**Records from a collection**
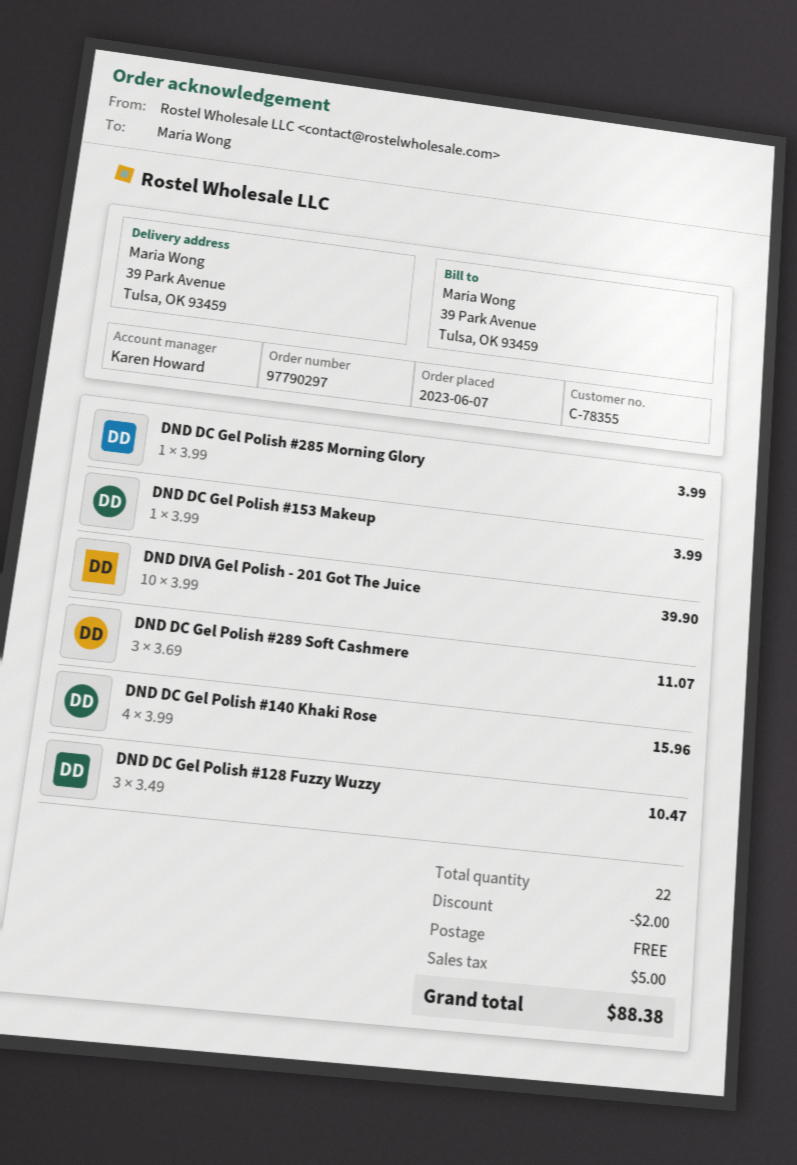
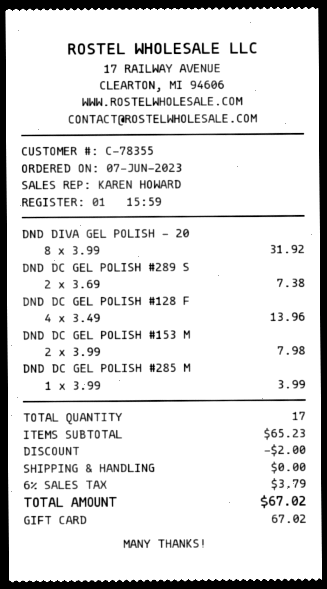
DND DC Gel Polish #153 Makeup: 1 x 3.99 = 3.99 -> 2 x 3.99 = 7.98
DND DIVA Gel Polish - 201 Got The Juice: 10 x 3.99 = 39.90 -> 8 x 3.99 = 31.92
DND DC Gel Polish #289 Soft Cashmere: 3 x 3.69 = 11.07 -> 2 x 3.69 = 7.38
DND DC Gel Polish #140 Khaki Rose: 4 x 3.99 = 15.96 -> none
DND DC Gel Polish #128 Fuzzy Wuzzy: 3 x 3.49 = 10.47 -> 4 x 3.49 = 13.96
total quantity: 22 -> 17
tax: 5.00 -> 3.79
total: 88.38 -> 67.02

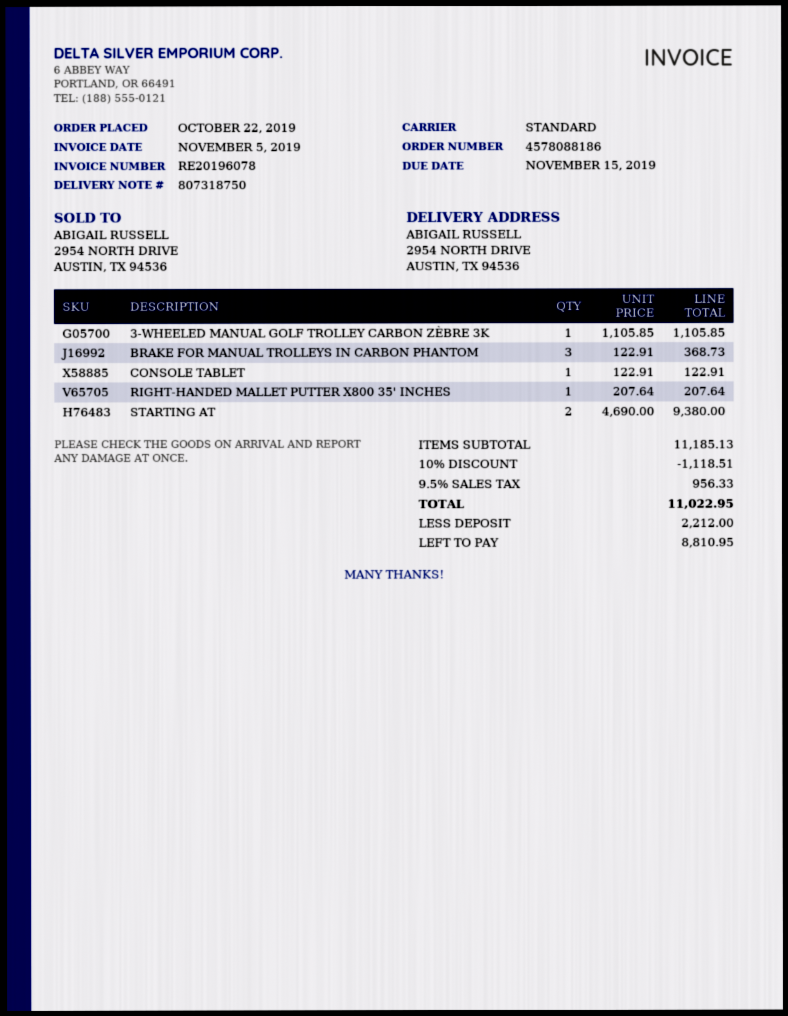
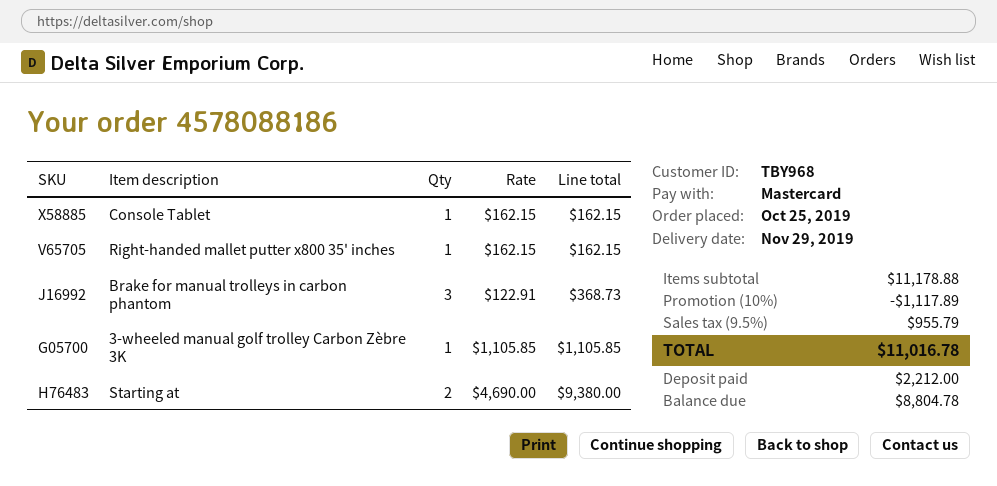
order date: 2019-10-22 -> 2019-10-25
CONSOLE TABLET: 1 x 122.91 = 122.91 -> 1 x 162.15 = 162.15
RIGHT-HANDED MALLET PUTTER X800 35' INCHES: 1 x 207.64 = 207.64 -> 1 x 162.15 = 162.15
subtotal: 11185.13 -> 11178.88
discount: 10% = 1118.51 -> 10% = 1117.89
tax: 9.5% = 956.33 -> 9.5% = 955.79
total: 11022.95 -> 11016.78
balance: 8810.95 -> 8804.78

**What you should do**
A word-for-word copy of the records is required. Leave out every picture.

**Your solution**
DND DC Gel Polish #153 Makeup: 1 x 3.99 = 3.99 -> 2 x 3.99 = 7.98
DND DIVA Gel Polish - 201 Got The Juice: 10 x 3.99 = 39.90 -> 8 x 3.99 = 31.92
DND DC Gel Polish #289 Soft Cashmere: 3 x 3.69 = 11.07 -> 2 x 3.69 = 7.38
DND DC Gel Polish #140 Khaki Rose: 4 x 3.99 = 15.96 -> none
DND DC Gel Polish #128 Fuzzy Wuzzy: 3 x 3.49 = 10.47 -> 4 x 3.49 = 13.96
total quantity: 22 -> 17
tax: 5.00 -> 3.79
total: 88.38 -> 67.02

order date: 2019-10-22 -> 2019-10-25
CONSOLE TABLET: 1 x 122.91 = 122.91 -> 1 x 162.15 = 162.15
RIGHT-HANDED MALLET PUTTER X800 35' INCHES: 1 x 207.64 = 207.64 -> 1 x 162.15 = 162.15
subtotal: 11185.13 -> 11178.88
discount: 10% = 1118.51 -> 10% = 1117.89
tax: 9.5% = 956.33 -> 9.5% = 955.79
total: 11022.95 -> 11016.78
balance: 8810.95 -> 8804.78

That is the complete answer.